By Crystal Catalan
“But, you look so young to be a missionary! How old are you anyway?” On more than one occasion, I have had this or a similar discussion, where the person I am speaking with, is so curious about my life [and identity] as a missioner. But usually in these conversations, the individual I am speaking with proceeds to say, “I thought you were studying here in Baguio City!” But, this is not about the fact that I blend in with the neighboring high school and college students, but rather that another comment I hear is, “You don’t look like a missionary!”
After hearing this specific comment on more than four occasions in the nine months that I have been here on mission, I was curious to find out what mentality is shared in society, with regards to the identity of “missionaries.” After being bold enough to follow their question with my question, “What did you expect a missionary to look like?,” common responses I received were, “older,” “a nun or a priest,” and “someone who goes door-to-door, hands out Bibles and tells me how to be saved.”

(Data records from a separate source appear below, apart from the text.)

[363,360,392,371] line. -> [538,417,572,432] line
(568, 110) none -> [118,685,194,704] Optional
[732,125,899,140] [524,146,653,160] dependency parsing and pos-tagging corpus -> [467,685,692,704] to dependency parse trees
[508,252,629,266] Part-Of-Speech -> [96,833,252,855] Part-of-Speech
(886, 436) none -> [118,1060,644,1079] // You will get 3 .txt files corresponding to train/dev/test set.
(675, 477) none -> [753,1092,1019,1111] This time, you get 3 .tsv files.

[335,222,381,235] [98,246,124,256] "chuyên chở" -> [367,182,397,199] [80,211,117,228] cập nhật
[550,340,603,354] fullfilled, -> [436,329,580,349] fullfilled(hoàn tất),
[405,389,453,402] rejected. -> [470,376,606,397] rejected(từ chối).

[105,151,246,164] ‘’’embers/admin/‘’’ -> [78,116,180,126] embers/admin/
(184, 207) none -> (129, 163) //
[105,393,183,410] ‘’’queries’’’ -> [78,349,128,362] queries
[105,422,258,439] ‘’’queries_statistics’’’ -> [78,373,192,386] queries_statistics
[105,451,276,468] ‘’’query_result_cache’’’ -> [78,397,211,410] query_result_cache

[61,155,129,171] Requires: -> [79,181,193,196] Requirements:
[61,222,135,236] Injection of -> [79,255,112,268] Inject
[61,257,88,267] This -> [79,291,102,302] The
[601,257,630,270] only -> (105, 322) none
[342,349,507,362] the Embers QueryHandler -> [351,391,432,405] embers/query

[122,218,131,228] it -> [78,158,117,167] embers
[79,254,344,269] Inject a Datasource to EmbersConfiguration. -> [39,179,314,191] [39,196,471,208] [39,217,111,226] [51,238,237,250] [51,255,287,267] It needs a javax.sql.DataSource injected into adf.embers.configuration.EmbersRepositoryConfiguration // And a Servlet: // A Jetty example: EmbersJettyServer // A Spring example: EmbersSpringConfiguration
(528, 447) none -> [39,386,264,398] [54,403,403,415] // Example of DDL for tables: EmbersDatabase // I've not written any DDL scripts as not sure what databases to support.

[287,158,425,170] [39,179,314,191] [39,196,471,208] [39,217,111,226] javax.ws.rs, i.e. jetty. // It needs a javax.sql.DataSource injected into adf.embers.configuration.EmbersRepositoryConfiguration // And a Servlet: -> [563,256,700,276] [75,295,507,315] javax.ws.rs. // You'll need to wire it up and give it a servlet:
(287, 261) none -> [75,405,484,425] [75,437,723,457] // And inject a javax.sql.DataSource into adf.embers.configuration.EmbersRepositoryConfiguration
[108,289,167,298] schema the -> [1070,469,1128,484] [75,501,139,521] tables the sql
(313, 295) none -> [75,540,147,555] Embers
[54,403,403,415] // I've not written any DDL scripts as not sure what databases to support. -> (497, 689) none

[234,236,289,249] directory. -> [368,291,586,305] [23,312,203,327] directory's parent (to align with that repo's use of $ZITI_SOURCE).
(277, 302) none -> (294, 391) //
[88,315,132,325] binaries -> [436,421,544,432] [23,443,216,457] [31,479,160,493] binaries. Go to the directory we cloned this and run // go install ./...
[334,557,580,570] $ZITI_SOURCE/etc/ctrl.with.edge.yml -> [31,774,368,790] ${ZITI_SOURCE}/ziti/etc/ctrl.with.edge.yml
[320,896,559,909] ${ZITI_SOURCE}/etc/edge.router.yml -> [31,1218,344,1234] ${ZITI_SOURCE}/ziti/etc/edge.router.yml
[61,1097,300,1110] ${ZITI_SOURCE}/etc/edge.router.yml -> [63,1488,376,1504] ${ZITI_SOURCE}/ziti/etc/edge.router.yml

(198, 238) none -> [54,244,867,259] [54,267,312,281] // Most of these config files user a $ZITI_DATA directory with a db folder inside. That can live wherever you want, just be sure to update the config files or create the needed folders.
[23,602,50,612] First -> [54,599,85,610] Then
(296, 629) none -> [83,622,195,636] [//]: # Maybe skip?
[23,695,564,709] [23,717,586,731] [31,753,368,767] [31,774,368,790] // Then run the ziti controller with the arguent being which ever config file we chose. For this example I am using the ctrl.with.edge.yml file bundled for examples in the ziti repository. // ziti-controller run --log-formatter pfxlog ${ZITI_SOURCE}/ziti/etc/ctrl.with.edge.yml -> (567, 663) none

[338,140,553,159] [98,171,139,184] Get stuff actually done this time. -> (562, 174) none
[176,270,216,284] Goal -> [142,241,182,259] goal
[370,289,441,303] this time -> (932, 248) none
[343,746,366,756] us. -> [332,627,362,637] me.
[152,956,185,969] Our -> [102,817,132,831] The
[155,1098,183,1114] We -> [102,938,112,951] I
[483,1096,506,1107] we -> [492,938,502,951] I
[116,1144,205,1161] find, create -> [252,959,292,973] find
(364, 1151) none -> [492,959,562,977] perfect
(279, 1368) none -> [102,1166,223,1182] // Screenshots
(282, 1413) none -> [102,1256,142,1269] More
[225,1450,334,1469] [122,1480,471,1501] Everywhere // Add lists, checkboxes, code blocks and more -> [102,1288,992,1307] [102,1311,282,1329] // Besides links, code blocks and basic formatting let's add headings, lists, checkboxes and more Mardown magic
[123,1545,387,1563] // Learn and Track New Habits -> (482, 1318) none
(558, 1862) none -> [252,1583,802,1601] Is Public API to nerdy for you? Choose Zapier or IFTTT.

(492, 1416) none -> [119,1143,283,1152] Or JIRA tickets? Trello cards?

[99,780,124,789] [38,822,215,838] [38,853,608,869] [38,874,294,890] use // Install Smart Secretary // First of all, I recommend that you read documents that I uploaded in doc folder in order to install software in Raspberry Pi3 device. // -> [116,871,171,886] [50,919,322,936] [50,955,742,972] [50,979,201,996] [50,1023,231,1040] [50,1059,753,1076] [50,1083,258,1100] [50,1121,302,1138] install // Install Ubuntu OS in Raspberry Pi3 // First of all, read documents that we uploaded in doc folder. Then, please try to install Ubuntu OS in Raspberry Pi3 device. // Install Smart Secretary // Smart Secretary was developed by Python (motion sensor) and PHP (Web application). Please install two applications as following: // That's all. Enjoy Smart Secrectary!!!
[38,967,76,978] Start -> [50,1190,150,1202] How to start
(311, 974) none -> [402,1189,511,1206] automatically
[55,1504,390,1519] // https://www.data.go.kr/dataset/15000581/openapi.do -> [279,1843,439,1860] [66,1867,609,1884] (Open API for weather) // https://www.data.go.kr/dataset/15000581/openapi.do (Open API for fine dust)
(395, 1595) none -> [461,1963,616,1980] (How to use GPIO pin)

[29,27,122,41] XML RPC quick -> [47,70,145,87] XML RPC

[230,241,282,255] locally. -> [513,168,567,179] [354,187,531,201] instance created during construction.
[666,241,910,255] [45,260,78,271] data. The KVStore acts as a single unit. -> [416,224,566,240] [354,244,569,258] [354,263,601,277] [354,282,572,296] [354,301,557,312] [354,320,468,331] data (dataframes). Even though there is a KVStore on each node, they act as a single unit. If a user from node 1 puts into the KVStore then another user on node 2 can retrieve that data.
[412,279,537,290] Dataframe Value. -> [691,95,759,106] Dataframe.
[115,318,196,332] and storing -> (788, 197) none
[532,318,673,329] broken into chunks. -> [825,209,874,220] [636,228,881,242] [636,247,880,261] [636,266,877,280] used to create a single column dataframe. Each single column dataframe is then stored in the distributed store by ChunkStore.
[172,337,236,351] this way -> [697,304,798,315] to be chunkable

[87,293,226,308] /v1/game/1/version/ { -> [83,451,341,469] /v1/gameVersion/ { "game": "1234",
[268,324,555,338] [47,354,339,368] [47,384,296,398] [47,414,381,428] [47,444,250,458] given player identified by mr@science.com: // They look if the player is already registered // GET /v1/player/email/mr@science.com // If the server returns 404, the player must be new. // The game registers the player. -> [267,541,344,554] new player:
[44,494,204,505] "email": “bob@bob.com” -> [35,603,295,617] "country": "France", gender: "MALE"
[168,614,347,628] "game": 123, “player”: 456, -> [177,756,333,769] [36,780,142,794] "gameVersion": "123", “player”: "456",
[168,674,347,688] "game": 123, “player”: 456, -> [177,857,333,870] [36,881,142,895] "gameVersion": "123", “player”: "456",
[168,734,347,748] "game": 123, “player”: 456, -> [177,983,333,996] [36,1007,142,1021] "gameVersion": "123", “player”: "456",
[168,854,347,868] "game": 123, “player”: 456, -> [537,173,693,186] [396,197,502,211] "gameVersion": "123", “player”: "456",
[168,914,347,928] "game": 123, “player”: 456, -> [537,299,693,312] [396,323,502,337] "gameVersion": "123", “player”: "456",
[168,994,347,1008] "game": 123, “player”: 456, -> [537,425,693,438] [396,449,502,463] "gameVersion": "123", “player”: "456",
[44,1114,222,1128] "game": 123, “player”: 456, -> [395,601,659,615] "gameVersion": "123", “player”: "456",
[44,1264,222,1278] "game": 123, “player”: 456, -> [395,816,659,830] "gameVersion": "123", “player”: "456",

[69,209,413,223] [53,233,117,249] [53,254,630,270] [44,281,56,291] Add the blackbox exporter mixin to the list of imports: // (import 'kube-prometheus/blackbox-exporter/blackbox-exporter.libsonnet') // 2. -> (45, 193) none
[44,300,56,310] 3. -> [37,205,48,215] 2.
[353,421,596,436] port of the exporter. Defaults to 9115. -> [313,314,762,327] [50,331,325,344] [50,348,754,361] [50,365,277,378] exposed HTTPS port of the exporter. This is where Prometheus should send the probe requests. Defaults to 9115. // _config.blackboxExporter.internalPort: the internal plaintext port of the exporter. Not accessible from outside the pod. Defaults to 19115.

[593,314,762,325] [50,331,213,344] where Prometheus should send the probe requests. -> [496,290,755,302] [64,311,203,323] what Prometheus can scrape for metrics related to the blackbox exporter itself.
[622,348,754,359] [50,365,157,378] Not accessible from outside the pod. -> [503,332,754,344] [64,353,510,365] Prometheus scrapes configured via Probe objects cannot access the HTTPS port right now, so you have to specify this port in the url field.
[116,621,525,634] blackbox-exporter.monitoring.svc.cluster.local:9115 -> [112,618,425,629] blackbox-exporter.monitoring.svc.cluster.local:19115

Given the answers I received, it was clear that I did not fit that “missionary mold” one bit. But that was ok with me because I have learned and witnessed that there is not one universal description of a missionary. And certainly, from my experience, this “missionary mold” should not discourage anyone from doubting his or her call to serve in this capacity.
There are single people, married couples, religious, all cultures represented, working in their respective ministries, churches, and communities, some working domestic in the USA, some working internationally, worldwide. Sure, some missionaries are called to visit communities going door-to-door, others work in hospitals, schools, some carry Bibles with them, some wear specific symbols that represent the mission which they are carrying out – not all missionaries look the same, nor do all missionaries have the same ministry. What missionaries do share, however, is responding to their call with faith, passion, and conviction, and doing so in community with others, through their specific ministry.
I suppose it catches someone off guard when I explain to them the ins and outs of my daily life as a missioner, and every time I am able to challenge their current views on what it means and looks like to serve as a missioner, I see it as an absolute blessing. With the number of volunteer programs available and increase of religious communities sponsoring lay mission programs for those who feel the call to serve, the age, cultures, and ministries of missioners, no doubt, will continue to diversify.
More importantly, by baptism, we have each been called to serve as missionaries of Christ’s love and to spread this profound agape with others. Regardless of our age, sexual orientation, gender, or race, no matter where we are sent on mission, and no matter what others may see, my only hope is that when coming into contact with others, we may reflect God’s image in which we have been created, and that we may serve as we have been called and sent to do.